Ein solcher Regress des eigenen Versicherers im Schadenfall kostet den Versicherungsnehmer leicht ein Vielfaches der bei einer vermeintlich günstigen „Onlineversicherung“ eingesparten Versicherungsprämie.
Qualität hat eben immer einen Preis. Die Fehler eines Callcenters bezahlt der Kunde am Ende selbst. Darüber sollte sich vorher klar sein, wer mit seinem Kfz für das neue Jahr zu einer vermeintlich günstigeren Versicherung wechseln will.

2 Antworten auf „Autoversicherung – Kundenbetreuung kostet …“

  1. Recht vielen Dank für die Hinweise zum richtigen Verhalten in einer Unfall-Situation! Und geht es nicht, wenn man die Schaden im Dasein der Zeugen oder auch ohne die einfach fotografiert, mit einem Handy oder Kamera, sofort an dem Unfallort? Für uns ist es ja vom Interesse, denn mein Vati möchte seinen Pkw auf den Sohn versichern lassen.

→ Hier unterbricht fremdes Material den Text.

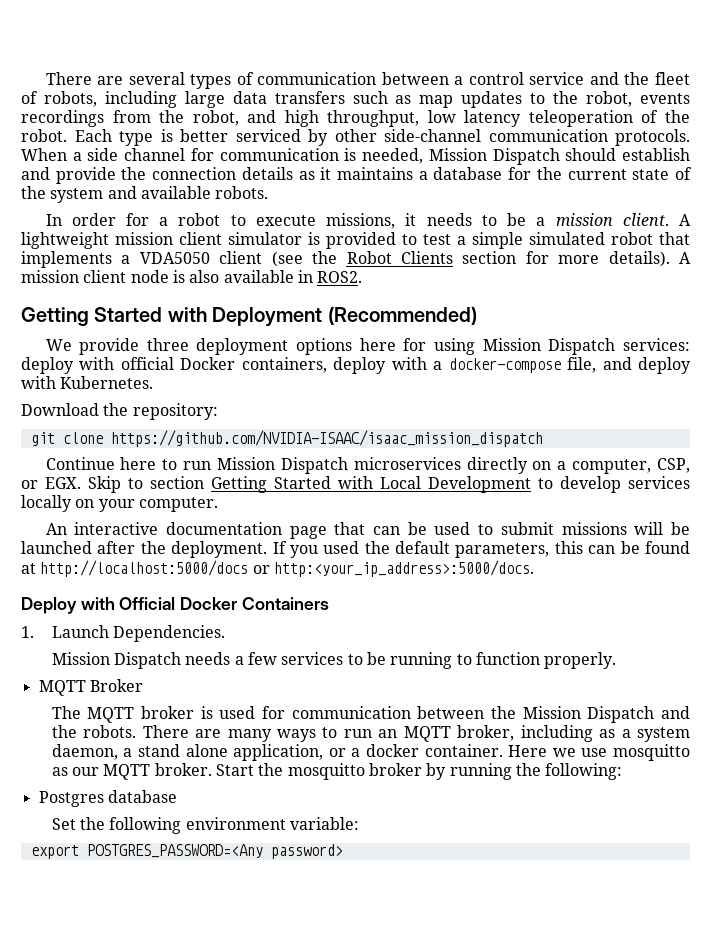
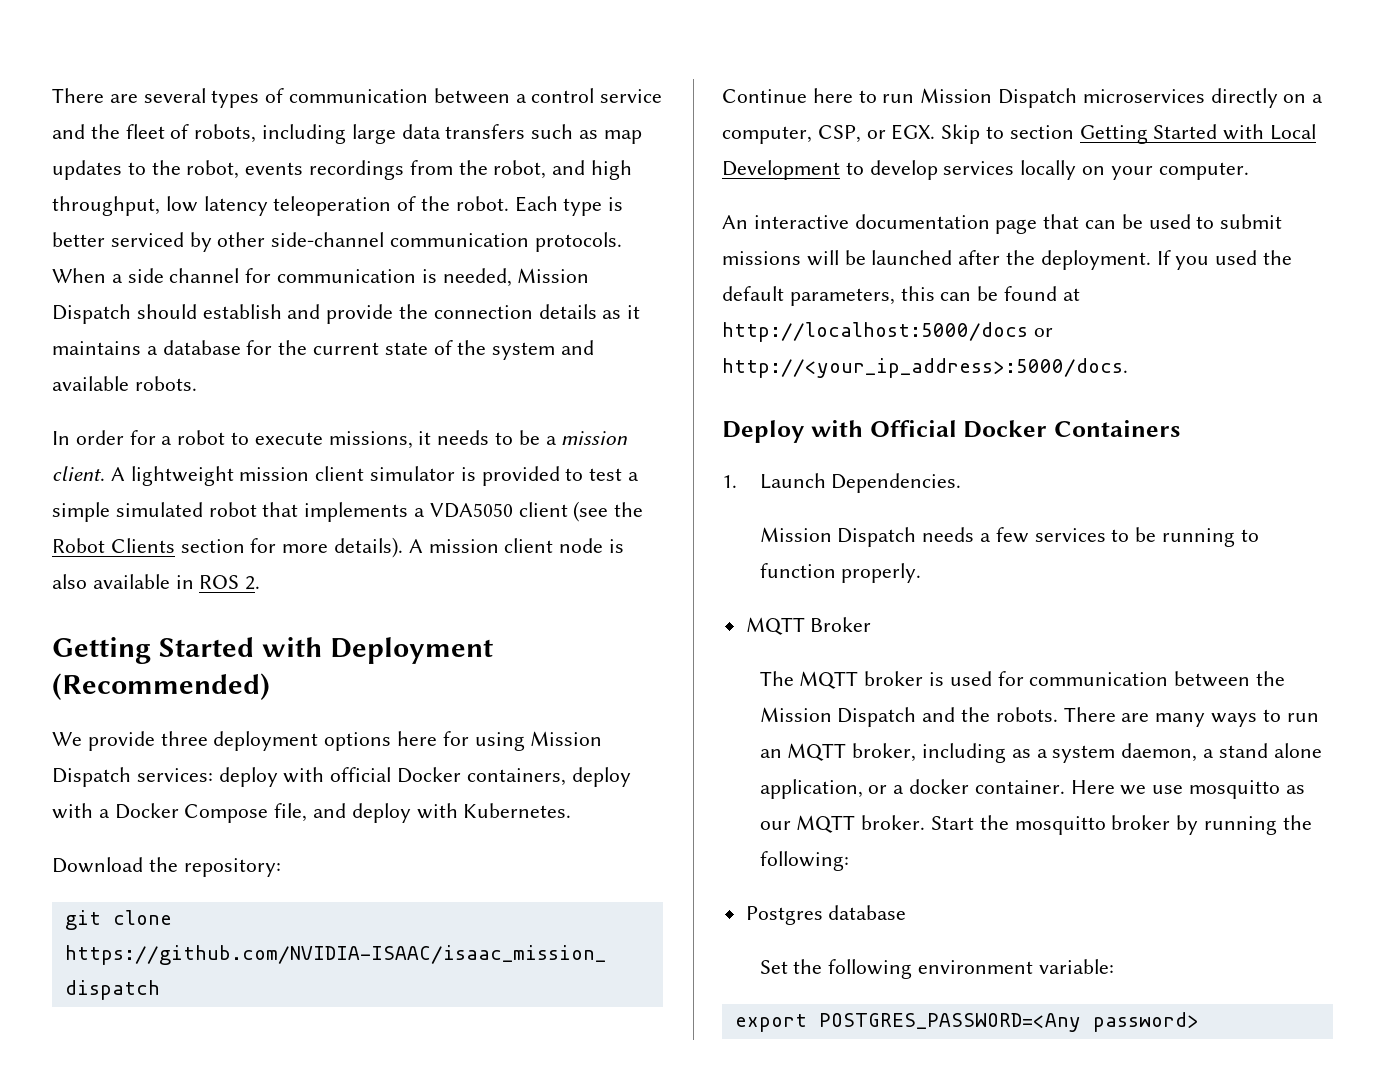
- A mission client node is also available in ROS2.
+ A mission client node is also available in ROS 2.
- We provide three deployment options here for using Mission Dispatch services: deploy with official Docker containers, deploy with a docker-compose file, and deploy with Kubernetes.
+ We provide three deployment options here for using Mission Dispatch services: deploy with official Docker containers, deploy with a Docker Compose file, and deploy with Kubernetes.
- If you used the default parameters, this can be found at http://localhost:5000/docs or http:<your_ip_address>:5000/docs.
+ If you used the default parameters, this can be found at http://localhost:5000/docs or http://<your_ip_address>:5000/docs.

    1. Sie müssen gedanklich drei Fragen trennen:
      1.) Die Dokumentation des Schadenshergangs („Wo/Wie standen die unfallbeteiligten Fahrzeuge“?) und des Schadensumfangs („Wie sehen die Schadenstellen aus“?).
      Dafür den entstandenen Schaden noch am Unfallort selbst fotografisch zu dokumentieren ist immer eine gute Idee. Die Unfallaufnahme der Polizei erfolgt meist ohne Fotodokumentation.
      2) Die gesetzliche Pflicht, als Unfallbeteiligter die eigenen Personalien bekannt zu geben. Als dafür feststellungsbereite Personen kommen ggf. auch Unfallzeugen in Frage. Das Herbeirufen der Polizei – und das Abwarten bis diese eintrifft – beseitigt aber jeden Zweifel.
      3.) die versicherungsvertragliche Pflicht („Obliegenheit“), den Schadensfall der eigenen Fahrzeugversicherung anzuzeigen.
      Dafür sollte nicht nur angerufen werden, sondern – siehe oben im Beitrag – jedenfalls auch eine E-Mail an den eigenen Versicherer geschrieben werden.

      Ob Großvater, Vater oder Sohn das unfallbeteiligte Fahrzeug gefahren haben und auf wen das gerade zugelassen oder versichert ist, spielt keine Rolle.

      Ich wünsche unfallfreie Fahrt.